Pour qu'une punition soit bonne, dit Bentham, elle doit être proportionnée à la faute, sa conséquence naturelle. L'enfant a brisé un carreau, on n'en remettra pas, qu'il souffre du froid. Si, n'ayant plus faim, il redemande d'un plat, cédez-lui; une indigestion le fera vite se repentir. Il est paresseux; qu'il reste sans travail; l'ennui de soi-même l'y ramènera.

Mais Victor ne souffrirait pas du froid, son tempérament pouvait endurer des excès, et la fainéantise lui conviendrait.

Ils adoptèrent le système inverse, la punition médicinale. Des pensums lui furent donnés; il devint plus paresseux. On le privait de confiture; sa gourmandise en redoubla.

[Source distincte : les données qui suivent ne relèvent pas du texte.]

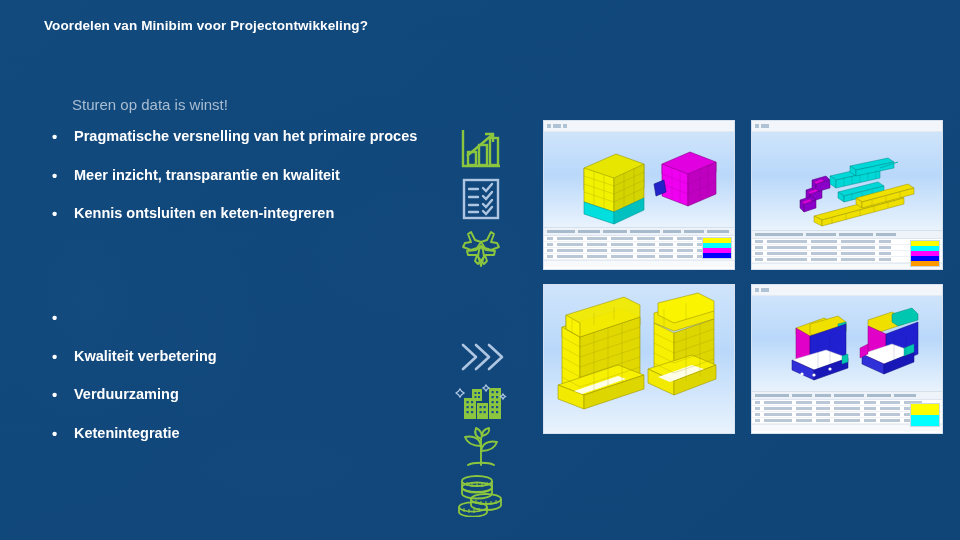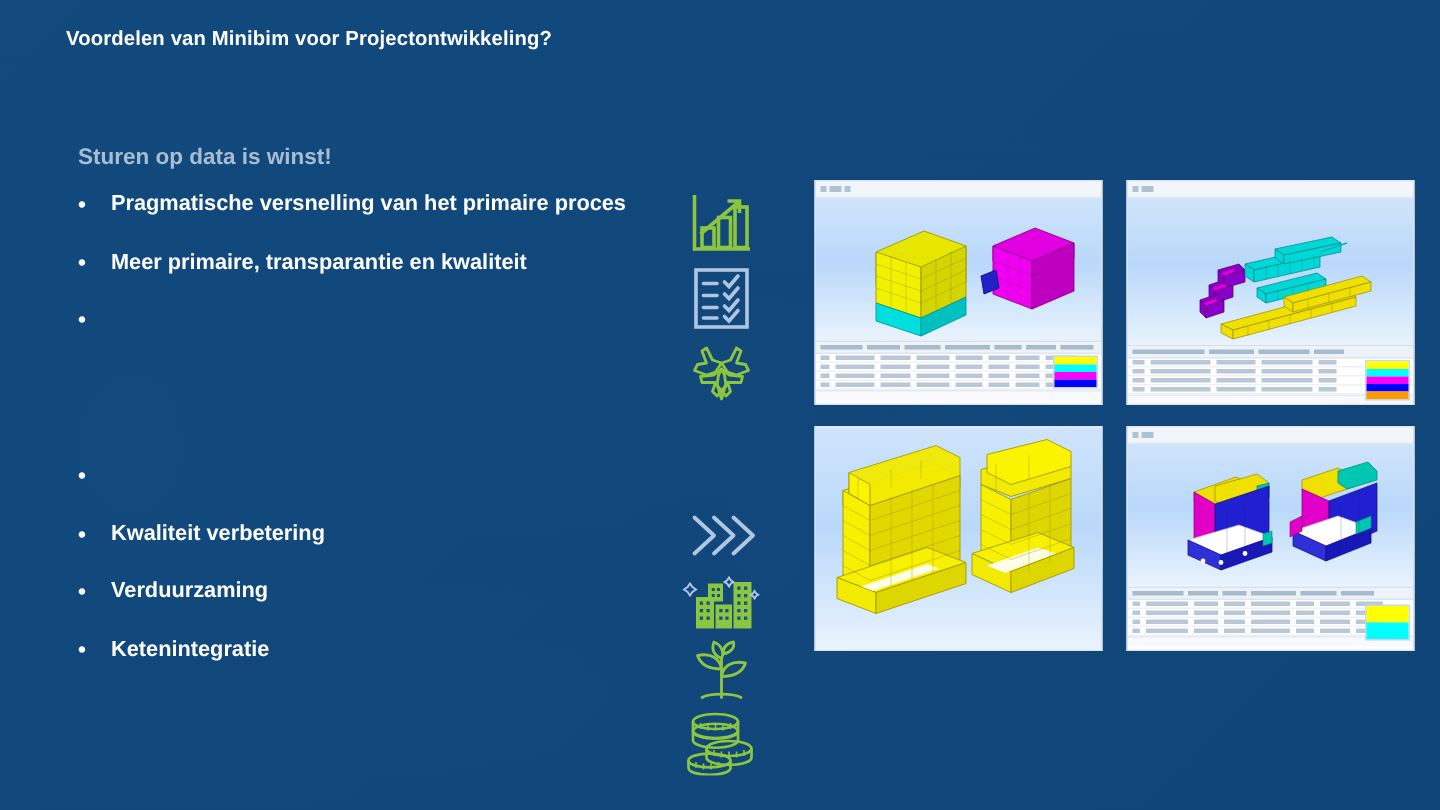--- a/index.html
+++ b/index.html
@@ -37,22 +37,23 @@
 
   .title {
     position: absolute; left: 44px; top: 18px;
     font-size: 13.5px; font-weight: bold; color: #ffffff;
     letter-spacing: .1px;
     text-align: center;
   }
 
   .section { position: absolute; left: 52px; }
   .section-heading {
-    font-size: 15px; color: #a9bdd2; font-weight: bold;
+    font-size: 15px; color: #a9bdd2; font-weight: normal;
     margin-bottom: 16px;
+    margin-left: 20px;
   }
   .bullets { list-style: none; }
   .bullet {
     display: flex; align-items: flex-start;
     color: #ffffff; font-size: 14.5px; font-weight: bold;
     margin-bottom: 22px;
   }
   .bullet .dot {
     width: 22px; flex: 0 0 22px;
     font-size: 15px; line-height: 1.1; color: #ffffff;
@@ -115,24 +116,25 @@
 
     <div class="section" style="top:96px;">
       <div class="section-heading">Sturen op data is winst!</div>
       <ul class="bullets">
         <li class="bullet">
           <span class="dot">•</span>
           <span class="btext">Pragmatische versnelling van het primaire proces</span>
         </li>
         <li class="bullet">
           <span class="dot">•</span>
-          <span class="btext">Meer primaire, transparantie en kwaliteit</span>
+          <span class="btext">Meer inzicht, transparantie en kwaliteit</span>
         </li>
         <li class="bullet">
           <span class="dot">•</span>
+          <span class="btext">Kennis ontsluiten en keten-integreren</span>
         </li>
       </ul>
     </div>
 
     <div class="icon-col" style="left:458px; top:126px;">
       <svg class="ic" width="46" height="46" viewBox="0 0 46 46">
         <g fill="none" stroke="#8cc63f" stroke-width="2.4">
           <path d="M5 4 V40 H42"></path>
           <rect x="10" y="26" width="8" height="13"></rect>
           <rect x="21" y="19" width="8" height="20"></rect>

L'ironie aurait peut-être du succès? Une fois qu'il était venu déjeuner les mains sales, Bouvard le railla, l'appelant joli coeur, muscadin, gants-jaunes. Victor écoutait le front bas, blêmit tout à coup, et jeta son assiette à la tête de Bouvard—puis furieux de l'avoir manqué, se précipita vers lui. Ce n'était pas trop que trois hommes pour le contenir. Il se roulait par terre, tâchait de mordre.—Pécuchet l'arrosa de loin avec une carafe; de suite il fut calmé;—mais enroué, pendant trois jours. Le moyen n'était pas bon.

Ils en prirent un autre; au moindre symptôme de colère, le traitant comme un malade, ils le couchaient dans son lit. Victor s'y trouvait bien, et chantait.

Un jour, il dénicha dans la bibliothèque une vieille noix de coco;—et commençait à la fendre, quand Pécuchet survint.

—Mon coco!

C'était un souvenir de Dumouchel! Il l'avait apporté de Paris à Chavignolles, en leva les bras d'indignation.—Victor se mit à rire. Bon ami n'y tint plus—et d'une large calotte l'envoya bouler au fond de l'appartement;—puis tremblant d'émotion, alla se plaindre à Bouvard.

Bouvard lui fit des reproches.—Es-tu bête avec ton coco! Les coups abrutissent, la terreur énerve. Tu te dégrades toi-même!